Barnett Rubin, an expert on Afghanistan at New York University's Center on International Cooperation, says he agrees.
"It is not sufficient to produce a crop, no matter how high your yields may be," Rubin says. "You have to be able to produce it at a cost that is competitive on the international market. And you have to be able to produce it at a quality that is competitive on the international market."
Looking for Help
Rubin tells RFE/RL that saffron is just one of several crops with a high value for a small volume – something he says is necessary to provide a significant cash income to Afghan farmers. With the right infrastructure development, he says Afghan farmers eventually should be able to make good incomes from other spices, too, like cumin, or from essential oils that are distilled from plants.

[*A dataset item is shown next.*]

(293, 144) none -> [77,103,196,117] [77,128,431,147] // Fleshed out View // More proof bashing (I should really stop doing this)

"The problem of the developmental component of counternarcotics is not just finding some single other crop," Rubin says. "It means finding another basis for the economy of Afghanistan. It means many other crops – which requires marketing and storage, road building, electricity, improved water supplies. Other industries go along with that, such as packaging and processing and so on, to create other kinds of employment."

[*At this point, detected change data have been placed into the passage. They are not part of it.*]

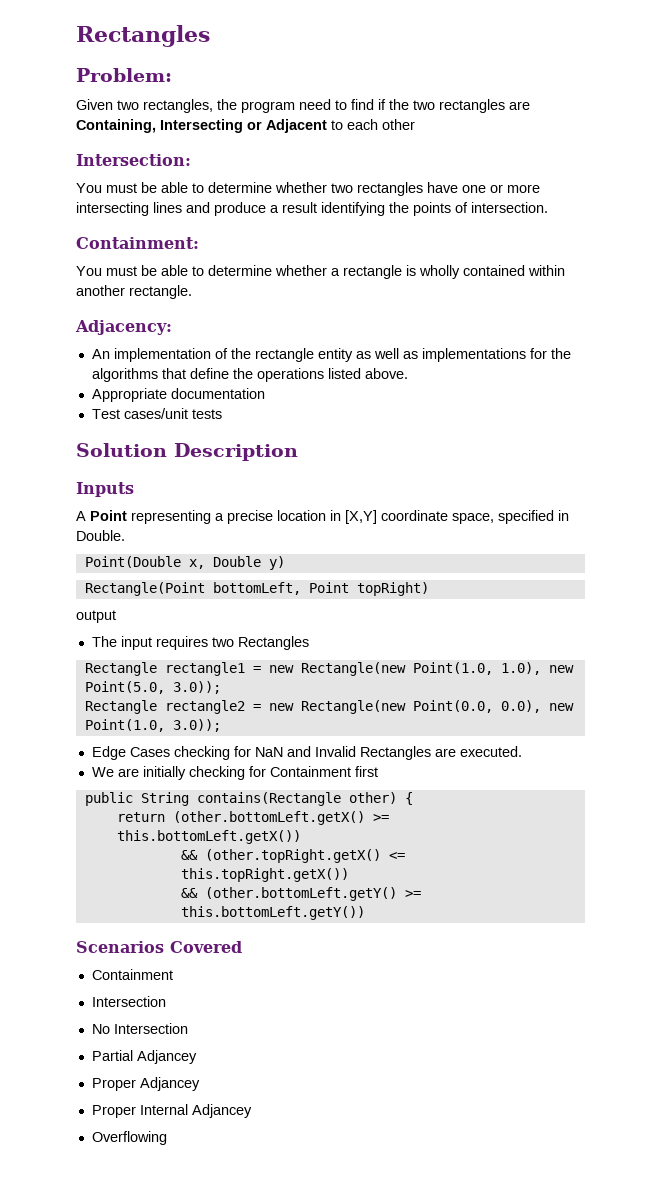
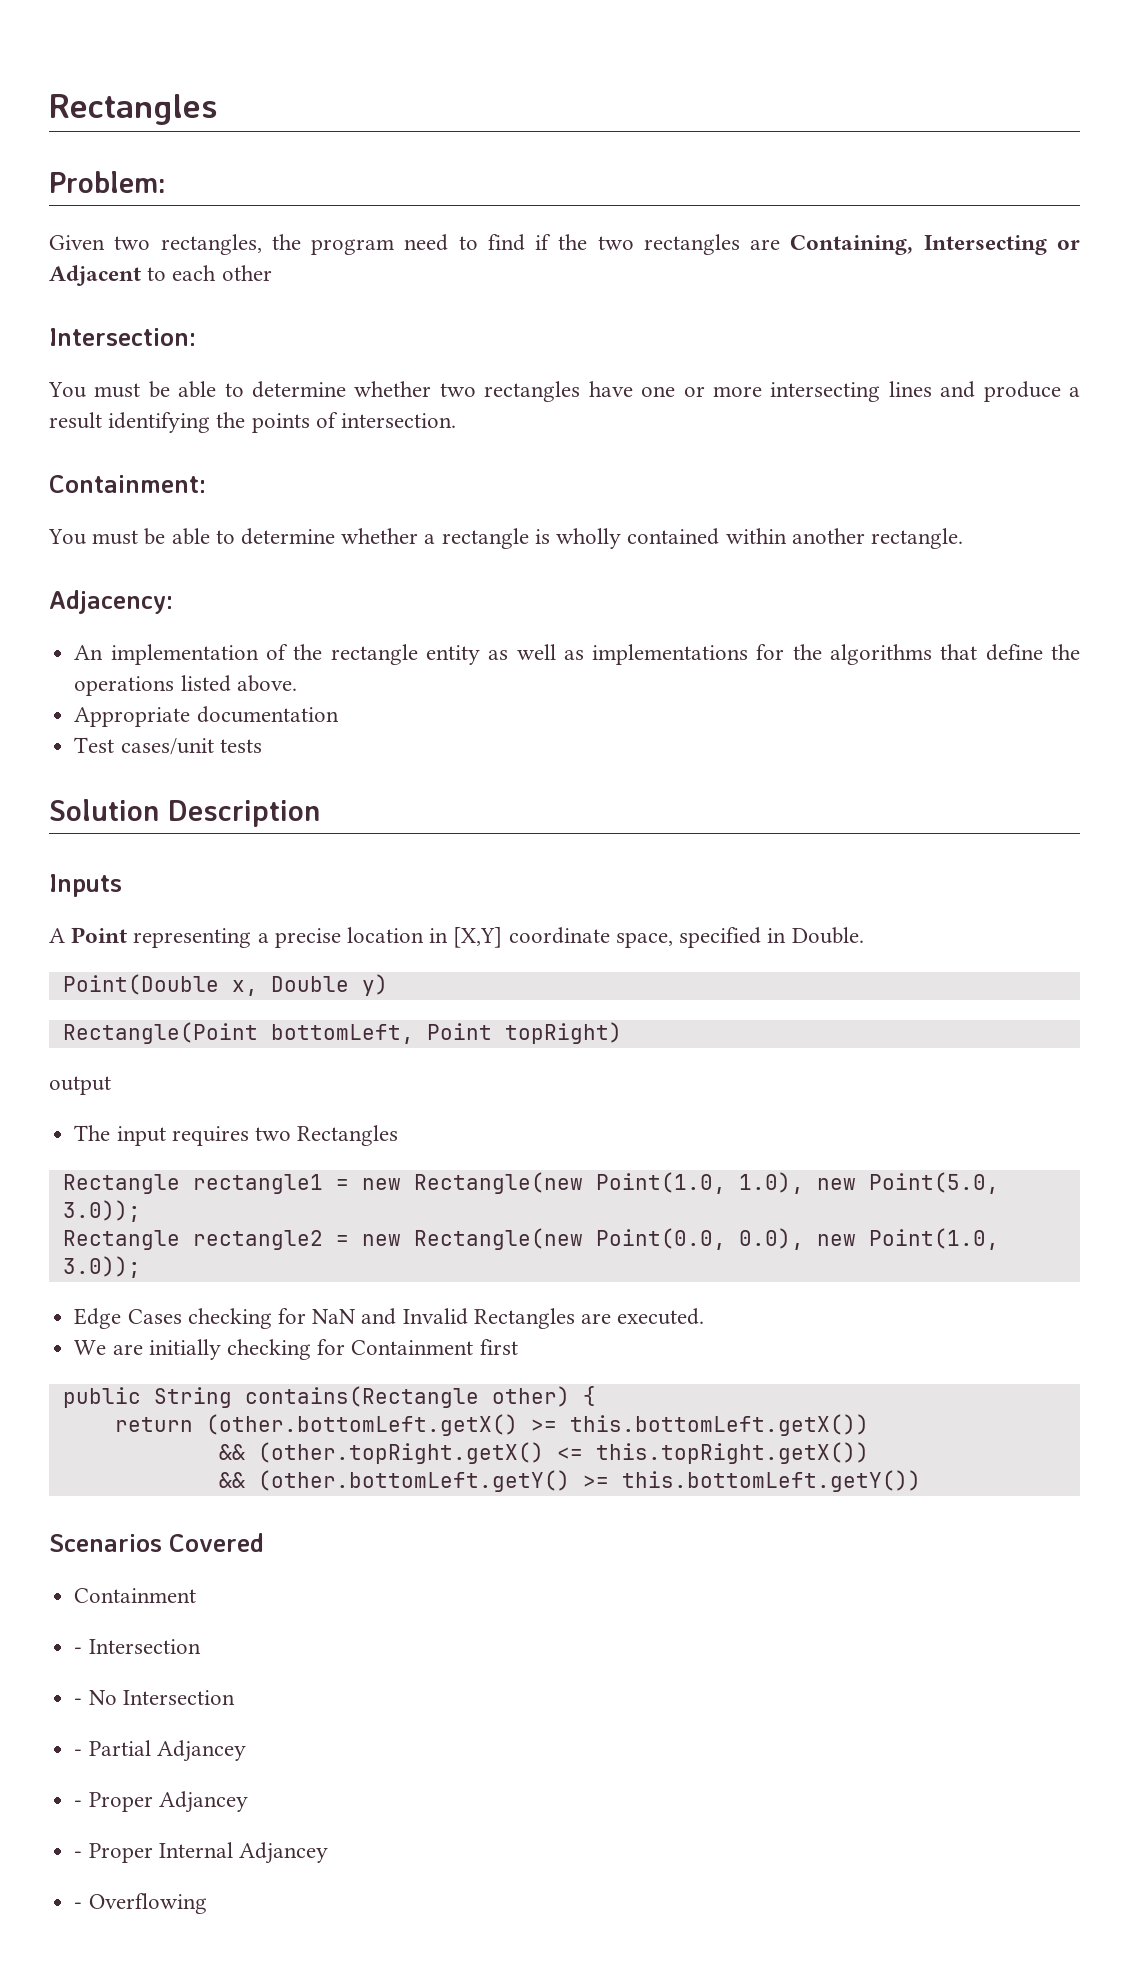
[91,996,166,1007] Intersection // -> [74,1639,201,1654] [74,1698,83,1705] - Intersection // -
(188, 1028) none -> [74,1749,83,1756] -
(197, 1057) none -> [74,1800,83,1807] -
(200, 1084) none -> [74,1851,83,1858] -
(252, 1111) none -> [74,1902,83,1909] -

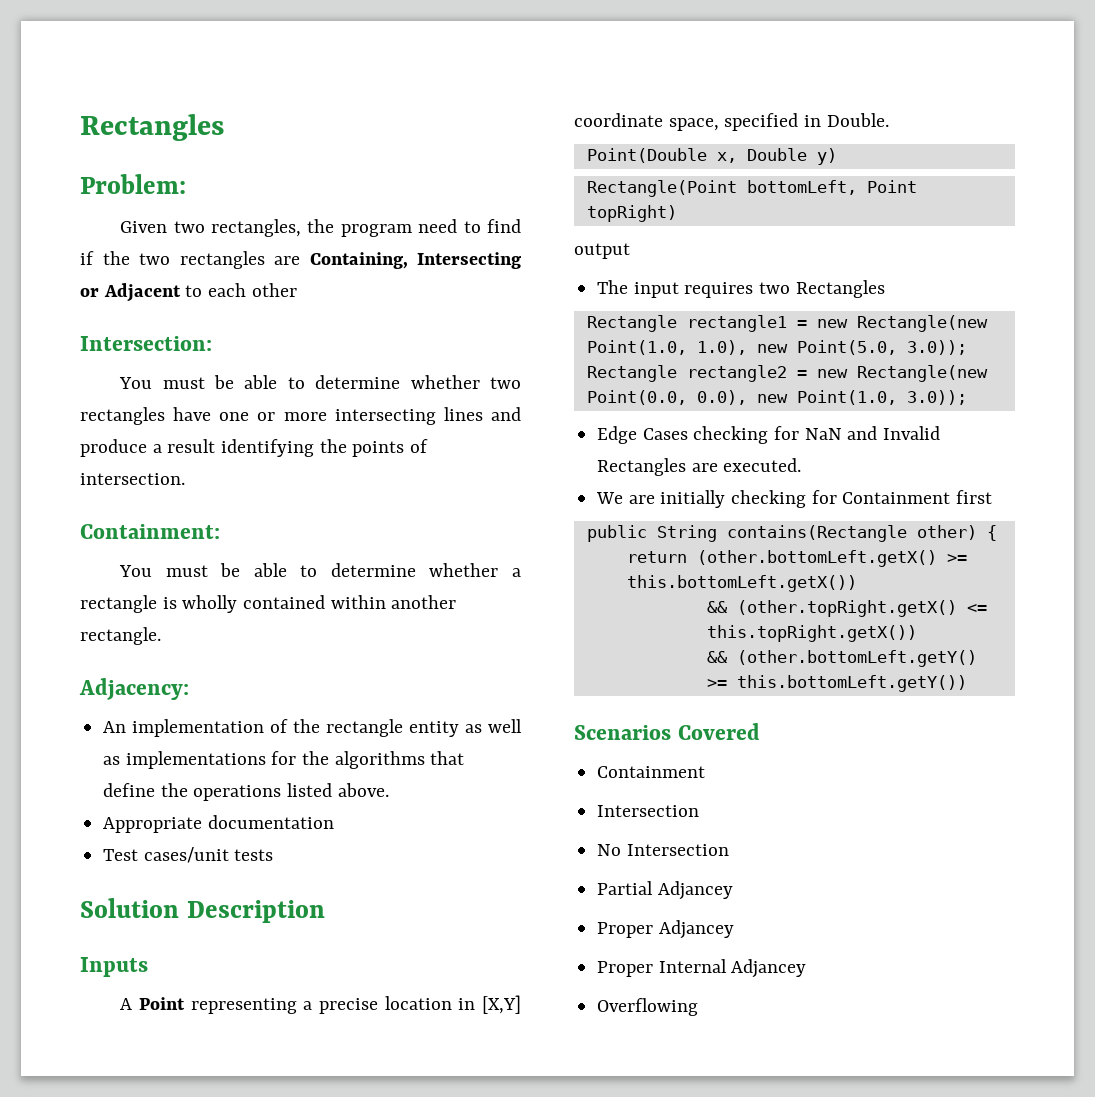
[74,1639,201,1654] [74,1698,83,1705] - Intersection // - -> [597,805,700,817] Intersection //
[74,1749,83,1756] - -> (729, 850) none
[74,1800,83,1807] - -> (733, 890) none
[74,1851,83,1858] - -> (734, 929) none
[74,1902,83,1909] - -> (807, 968) none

Rubin says the lack of packaging and marketing facilities in neighboring Iran and Pakistan-administered Kashmir make it more difficult for saffron farmers there to get a fair market price for their harvests.
One example is the Khorasan region of Iran, just west of Herat. Khorasan is one of the world's largest saffron producing regions. Up to 85 percent of Iranian saffron is exported in bulk to Europe before it is processed or packaged. As a result, about 60 percent of Iranian saffron is distributed internationally under trademarks from Spain or the United Arab Emirates.
Most importantly, whereas an Iranian farmer typically gets just a few hundred dollars for each kilogram of high-quality unpackaged saffron, the same Iranian-grown saffron – repackaged in Spain or Italy – can sell for more than $2,000 per kilogram in the West.
Ahmadi agrees that Afghanistan must learn lessons from Iranian saffron producers and improve the way Afghan saffron is processed and packaged. He says that also would provide more legal jobs for seasonal farm workers.